Happy YOU Year

Happy YOU Year….              

Welcome to my first mini-series blog post. In this mini-series I will be guiding you through what it means to change and why we do it, whether it is with purpose or subconsciously. There are 2 books that have inspired me to consider this topic as a mini-series. The first book is called “Changing For Good” (CFG) by Drs. James O. Prochaska, Ph.D., John Norcross, Ph.D., and Carlo C. DiClemente, Ph.D. Together these 3 brilliant minds discuss change theory and give real person examples of how the change process works.

The second book that I found to be an amazing and at times humorous and enlightening read is called “Changeology” (CO) by Dr. John Norcross, Ph.D. Both of these books take the reader through step by step processes in aiding anyone through making significant, stick-to-it changes. My hope is to break down these processes into understandable language that won’t take too long to read through.
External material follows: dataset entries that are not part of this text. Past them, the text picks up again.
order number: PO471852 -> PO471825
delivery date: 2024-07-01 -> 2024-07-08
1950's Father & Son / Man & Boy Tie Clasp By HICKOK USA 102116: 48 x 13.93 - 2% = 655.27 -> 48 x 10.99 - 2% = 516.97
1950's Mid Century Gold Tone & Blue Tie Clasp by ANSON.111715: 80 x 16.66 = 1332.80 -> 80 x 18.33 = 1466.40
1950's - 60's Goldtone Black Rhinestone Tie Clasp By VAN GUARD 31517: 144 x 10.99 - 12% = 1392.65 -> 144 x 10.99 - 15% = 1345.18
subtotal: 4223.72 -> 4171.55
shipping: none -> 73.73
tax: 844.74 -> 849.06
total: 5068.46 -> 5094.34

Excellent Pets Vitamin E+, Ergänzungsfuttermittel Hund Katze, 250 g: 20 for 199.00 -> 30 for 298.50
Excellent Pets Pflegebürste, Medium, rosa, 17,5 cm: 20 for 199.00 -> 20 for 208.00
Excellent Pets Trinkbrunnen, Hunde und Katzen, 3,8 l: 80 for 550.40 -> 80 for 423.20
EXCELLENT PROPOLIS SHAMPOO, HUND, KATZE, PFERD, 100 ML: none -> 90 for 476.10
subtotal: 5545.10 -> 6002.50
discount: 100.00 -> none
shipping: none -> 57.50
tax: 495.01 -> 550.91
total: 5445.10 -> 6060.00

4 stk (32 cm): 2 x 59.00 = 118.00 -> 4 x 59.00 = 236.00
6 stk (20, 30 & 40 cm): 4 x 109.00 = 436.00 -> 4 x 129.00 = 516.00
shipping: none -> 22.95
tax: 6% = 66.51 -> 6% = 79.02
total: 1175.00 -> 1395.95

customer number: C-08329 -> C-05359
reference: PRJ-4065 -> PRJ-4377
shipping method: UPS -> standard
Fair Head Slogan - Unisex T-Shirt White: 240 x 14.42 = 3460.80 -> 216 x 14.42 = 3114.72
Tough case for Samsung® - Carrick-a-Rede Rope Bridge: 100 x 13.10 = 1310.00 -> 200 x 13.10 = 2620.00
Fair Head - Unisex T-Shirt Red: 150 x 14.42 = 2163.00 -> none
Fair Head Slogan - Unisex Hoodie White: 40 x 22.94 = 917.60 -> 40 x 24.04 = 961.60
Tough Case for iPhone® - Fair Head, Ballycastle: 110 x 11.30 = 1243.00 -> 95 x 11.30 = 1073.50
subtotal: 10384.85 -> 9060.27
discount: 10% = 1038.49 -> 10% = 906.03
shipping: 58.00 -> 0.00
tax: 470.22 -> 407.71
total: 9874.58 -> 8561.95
I am aiming for simplicity even though making changes on any level is anything but simple.

Change is all around us at this time of year; a new year, a new opportunity to start fresh. What does it really mean to change, to revolutionize, to become, to metamorphose?

 

“You must learn a new way to think before you can master a new way to be.” – Marianne WIlliamsom

So to get started take a moment and think about just what changes you want to make in your life. This exercise could take a lifetime to do however I am asking you to think about just one thing. It can be huge like stopping smoking or changing jobs and/or careers or it can be small like cleaning out the attic or dressing differently.

Change happens whether we change something in or about our lives with purpose or we just keep thinking about the changes we want to make but do nothing about it at all. Consider for instance a birthday or a new year or a new week. These changes happen with us or without us being mindful of them. What we do to acknowledge these changes is where the fun begins. Time is the only change that occurs whether we want it to or not. In order to feel connected to time passing we have to somehow harness the power of time. It is an illusion to think that there will always be a later on or a tomorrow. It is important to remember that all we have is this moment. When the moment is gone it is gone forever BUT each moment can be a catalyst toward the next moment. My hope is to inspire you to create your moments and not allow them to pass undetected and unrealized. My hope is to avoid, as much as possible that which creates a feeling of wasting time or of helplessness.

 

We do have some say over our behaviors, thoughts, feelings and actions and that in itself is a harness of time. Moments where we find ourselves feeling stronger, more empowered, healthier, more in tune to our bodies and minds is a way for us to use time to its best advantage.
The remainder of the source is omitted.